Where datasets live.

This module gives access to several useful datasets. A dataset is represented as a class that inherits from base class Dataset. When instantiating such a class, you get an object with attributes:

  • raw_data: data in the original file;
  • data : data obtained after a pre-processing step was applied to the raw data.

The pre-processing step is performed by method preprocess of the class. For instance, for a regression dataset, the pre-processing steps normalises the predictors and adds an intercept. The pre-processing step of base class Dataset does nothing (raw_data and data point to the same object).

Here a quick example:

from particles import datasets as dts

dataset = dts.Pima()
help(dataset)  # basic info on dataset
help(dataset.preprocess)  # info on how data was pre-processed
data =  # typically a numpy array

And here is a table of the available datasets; see the documentation of each sub-class for more details on the preprocessing step.

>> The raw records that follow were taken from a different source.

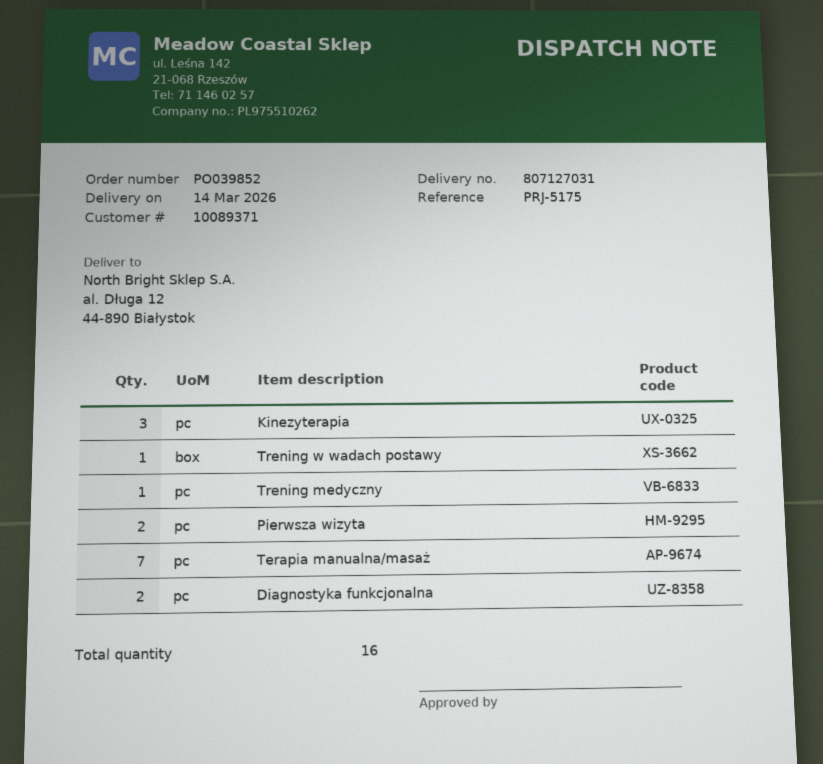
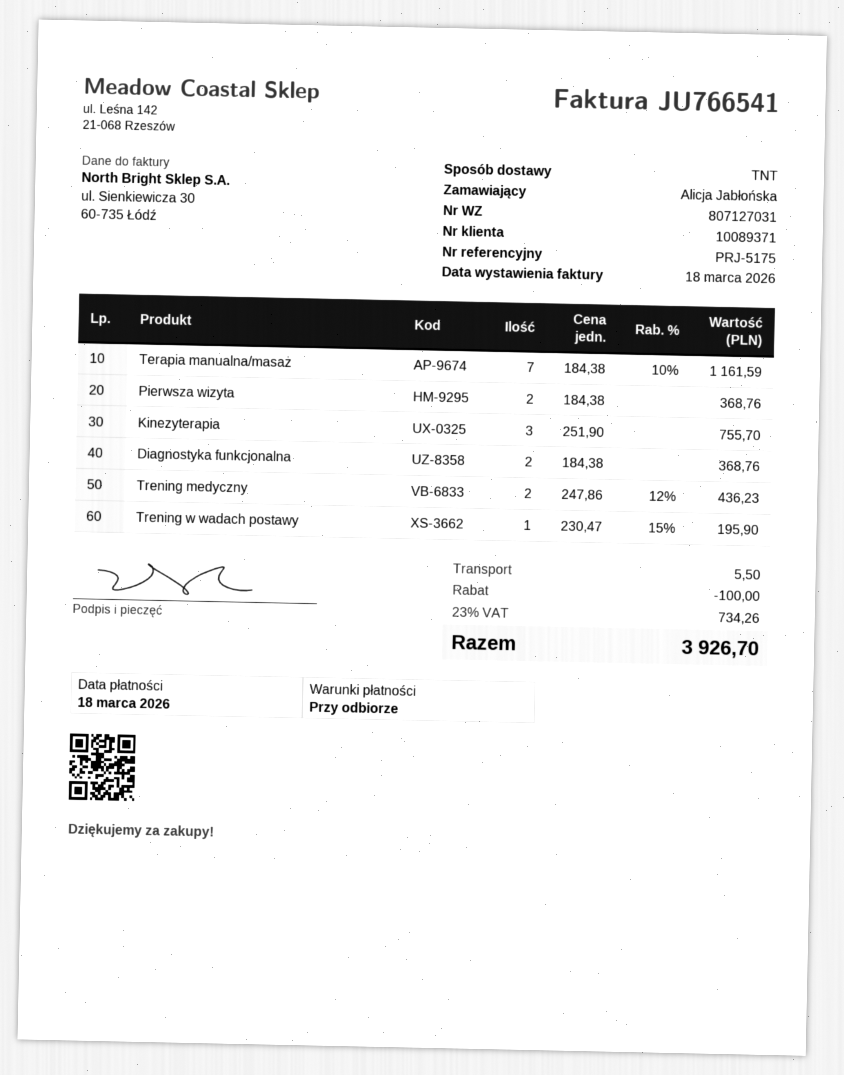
Trening medyczny: 1 -> 2

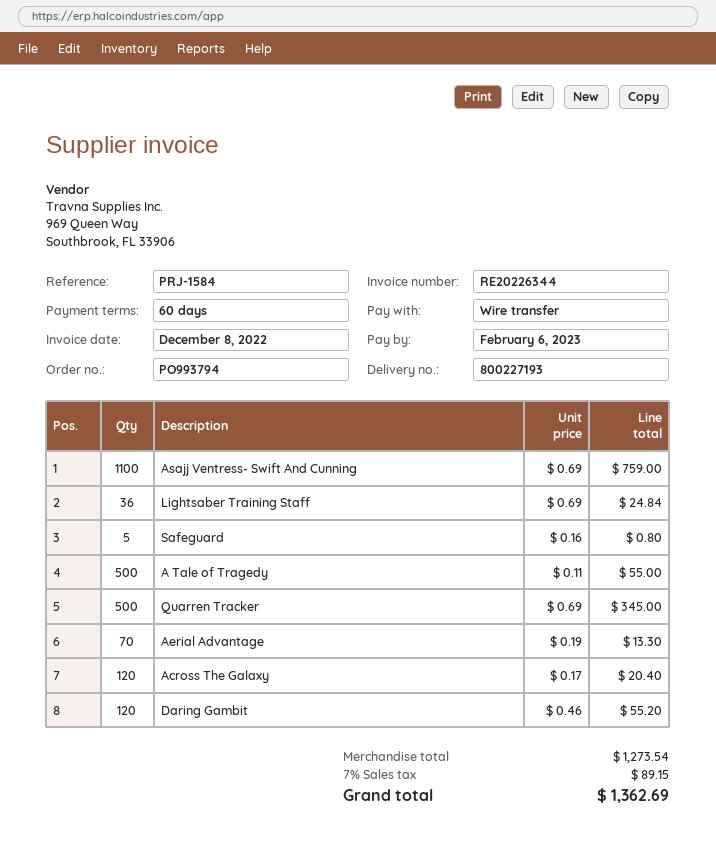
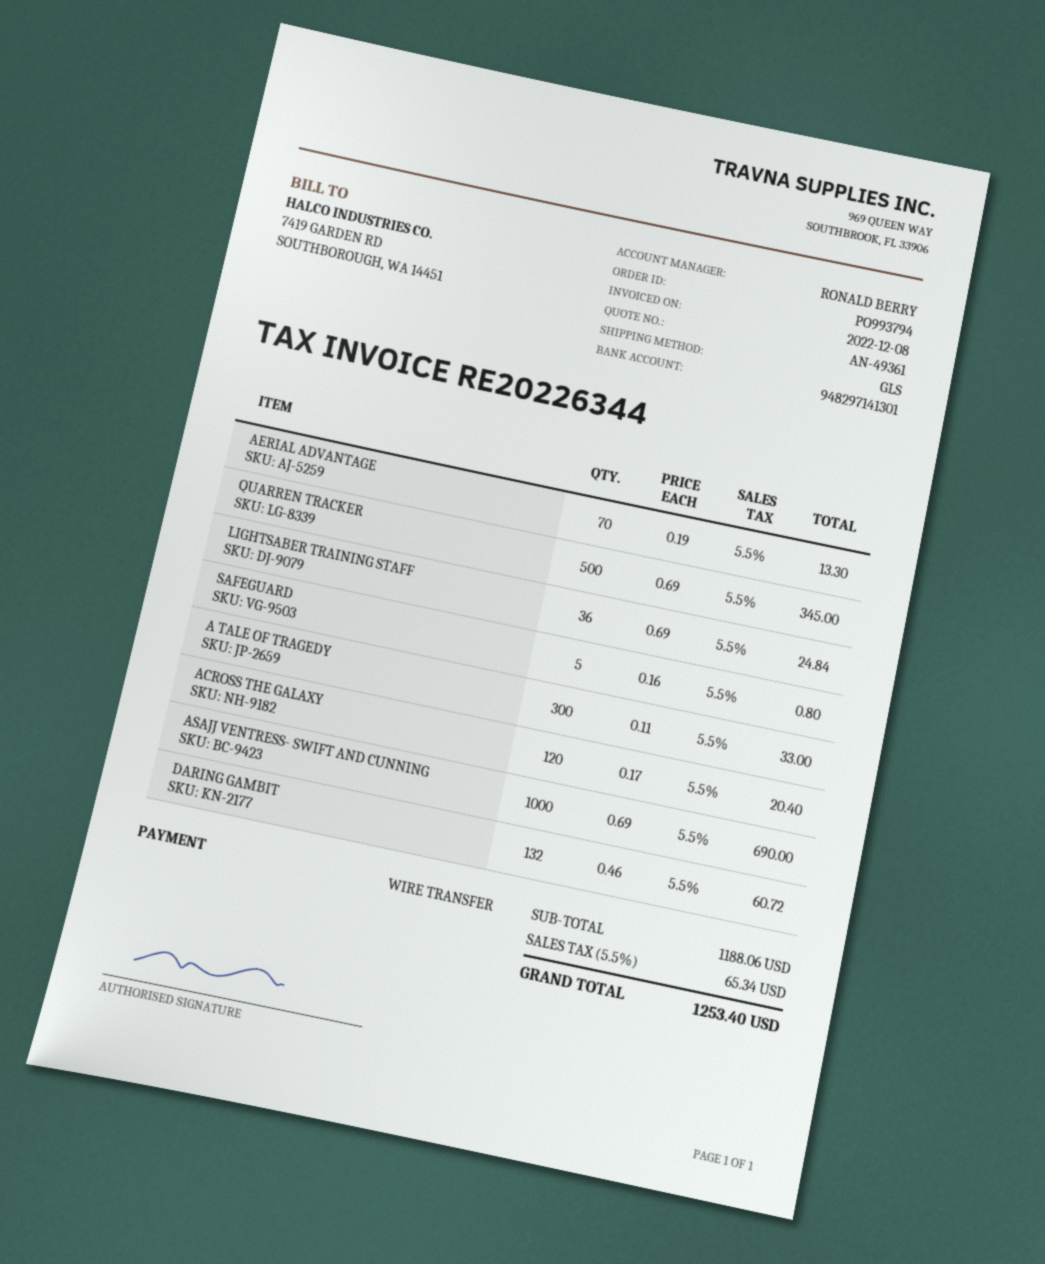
Asajj Ventress- Swift And Cunning: 1100 x 0.69 = 759.00 -> 1000 x 0.69 = 690.00
A Tale of Tragedy: 500 x 0.11 = 55.00 -> 300 x 0.11 = 33.00
Daring Gambit: 120 x 0.46 = 55.20 -> 132 x 0.46 = 60.72
subtotal: 1273.54 -> 1188.06
tax: 7% = 89.15 -> 5.5% = 65.34
total: 1362.69 -> 1253.40

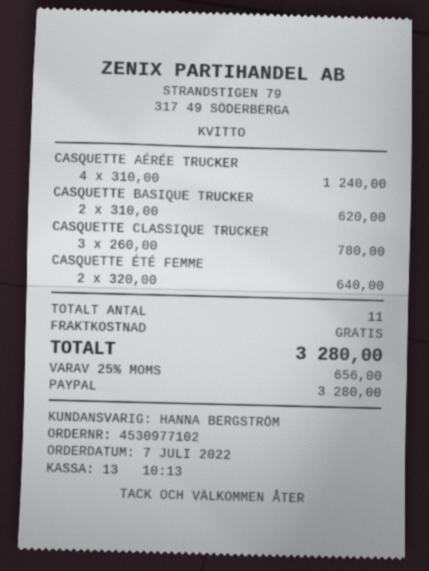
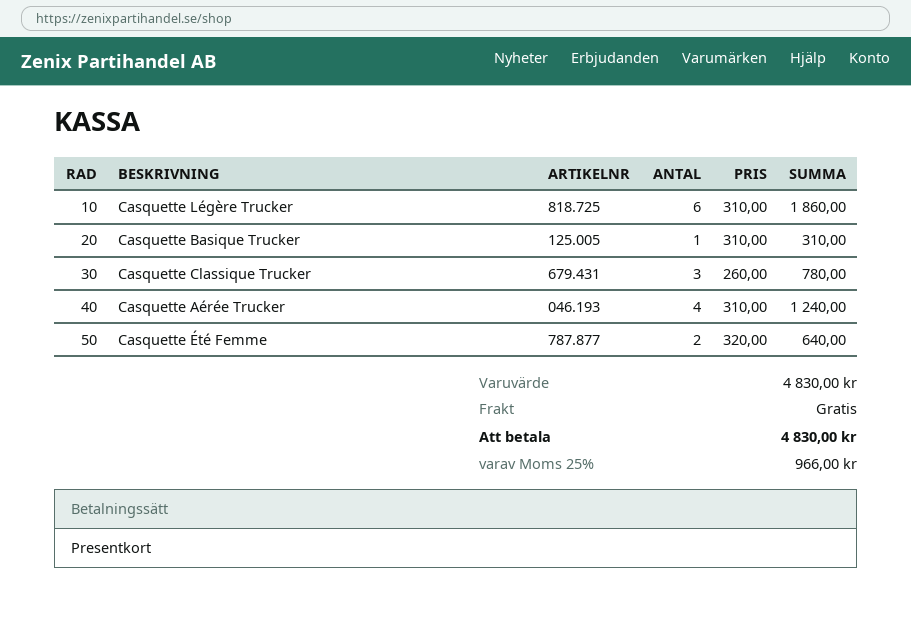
payment method: PayPal -> gift card
CASQUETTE BASIQUE TRUCKER: 2 x 310.00 = 620.00 -> 1 x 310.00 = 310.00
Casquette Légère Trucker: none -> 6 x 310.00 = 1860.00
tax: 25% = 656.00 -> 25% = 966.00
total: 3280.00 -> 4830.00

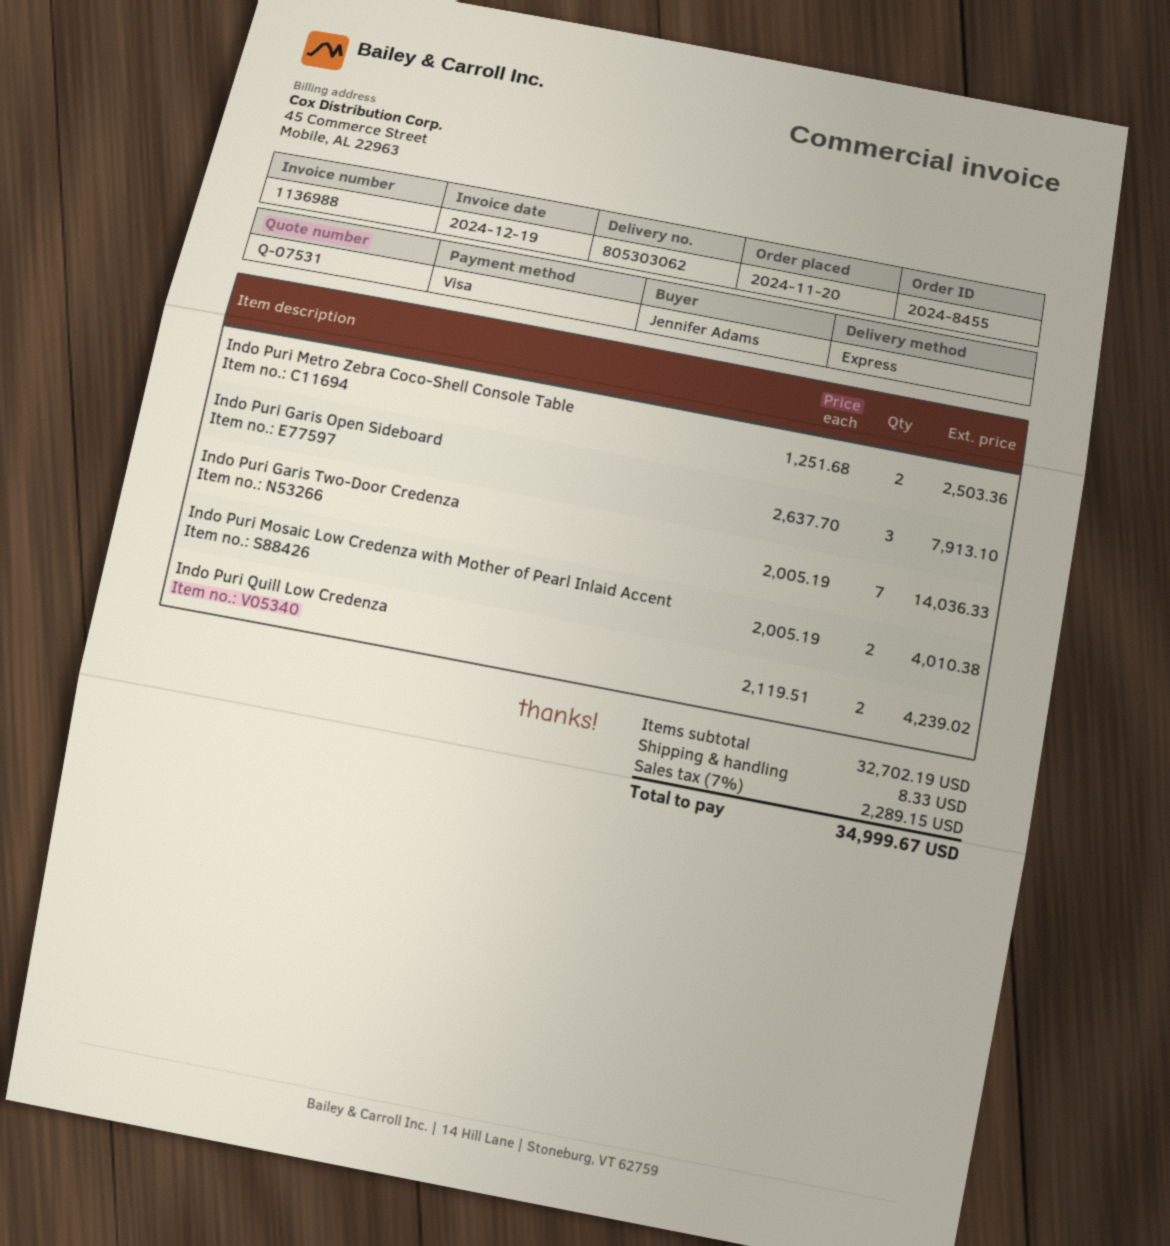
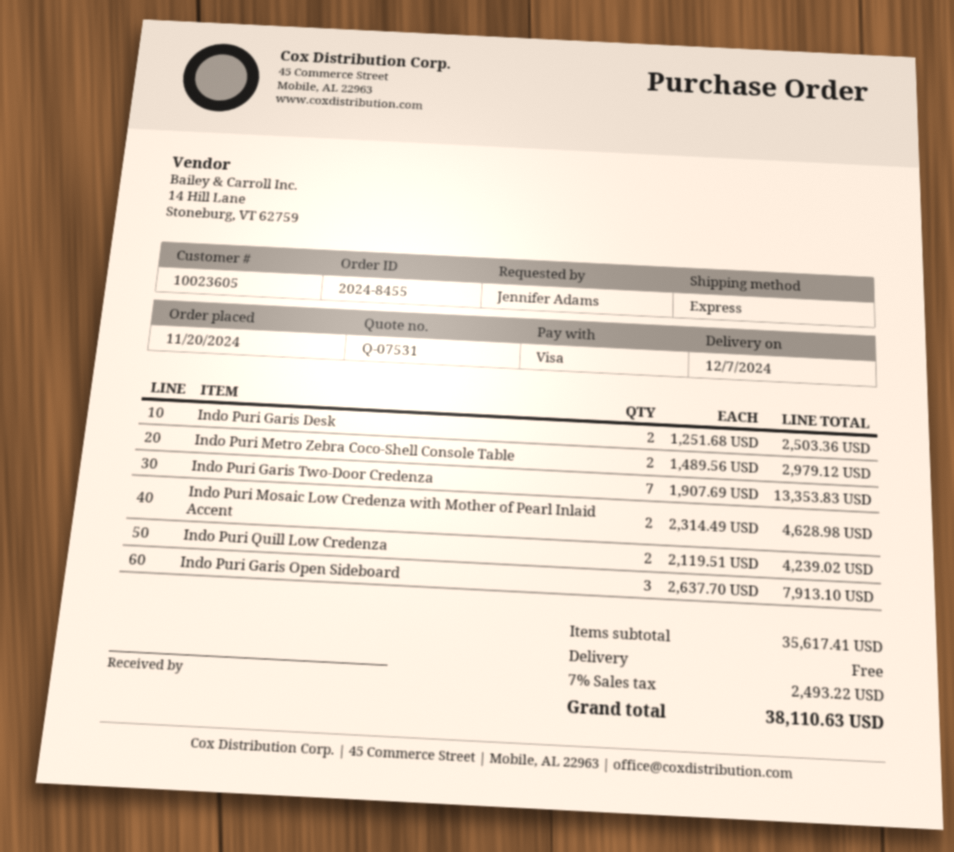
Indo Puri Metro Zebra Coco-Shell Console Table: 2 x 1251.68 = 2503.36 -> 2 x 1489.56 = 2979.12
Indo Puri Garis Two-Door Credenza: 7 x 2005.19 = 14036.33 -> 7 x 1907.69 = 13353.83
Indo Puri Mosaic Low Credenza with Mother of Pearl Inlaid Accent: 2 x 2005.19 = 4010.38 -> 2 x 2314.49 = 4628.98
Indo Puri Garis Desk: none -> 2 x 1251.68 = 2503.36
subtotal: 32702.19 -> 35617.41
shipping: 8.33 -> 0.00
tax: 7% = 2289.15 -> 7% = 2493.22
total: 34999.67 -> 38110.63

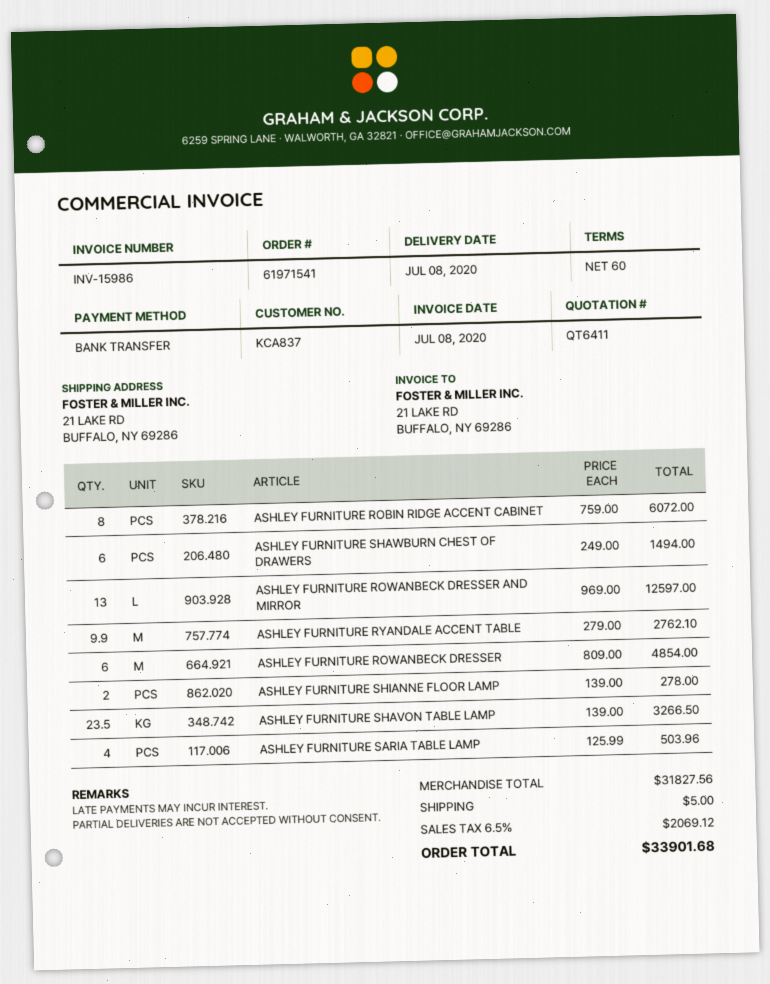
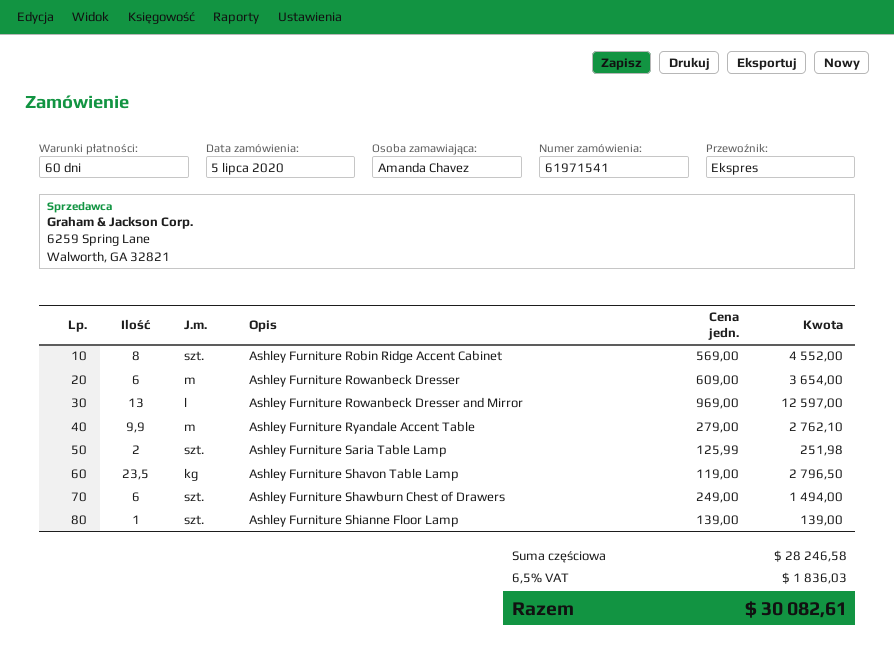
ASHLEY FURNITURE ROBIN RIDGE ACCENT CABINET: 8 x 759.00 = 6072.00 -> 8 x 569.00 = 4552.00
ASHLEY FURNITURE ROWANBECK DRESSER: 6 x 809.00 = 4854.00 -> 6 x 609.00 = 3654.00
ASHLEY FURNITURE SHIANNE FLOOR LAMP: 2 x 139.00 = 278.00 -> 1 x 139.00 = 139.00
ASHLEY FURNITURE SHAVON TABLE LAMP: 23.5 x 139.00 = 3266.50 -> 23.5 x 119.00 = 2796.50
ASHLEY FURNITURE SARIA TABLE LAMP: 4 x 125.99 = 503.96 -> 2 x 125.99 = 251.98
subtotal: 31827.56 -> 28246.58
shipping: 5.00 -> none
tax: 6.5% = 2069.12 -> 6.5% = 1836.03
total: 33901.68 -> 30082.61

Dataset parent class typical use/model
Boston RegressionDataset regression
Eeg BinaryRegDataset logistic regression
GBP_vs_USD_9798 LogReturnsDataset stochastic volatility
Nutria Dataset population ecology
Pima BinaryRegDataset logistic regression
Sonar BinaryRegDataset logistic regression
Neuro Dataset neuroscience ssm

See also utility function prepare_predictors, which prepares (rescales, adds an intercept) predictors/features for a regression or classification task.

Module summary

prepare_predictors Rescale predictors and (optionally) add an intercept.
Dataset Base class for datasets.
Nutria Nutria dataset.
Neuro Neuroscience experiment data from Temereanca et al (2008).
RegressionDataset Regression dataset.
Boston Boston house-price data of Harrison et al (1978).
BinaryRegDataset Binary regression (classification) dataset.
Eeg EEG dataset from UCI repository.
Pima Pima Indians Diabetes.
Sonar Sonar dataset from UCI repository.
LogReturnsDataset Log returns dataset.
GBP_vs_USD_9798 GBP vs USD daily rates in 1997-98.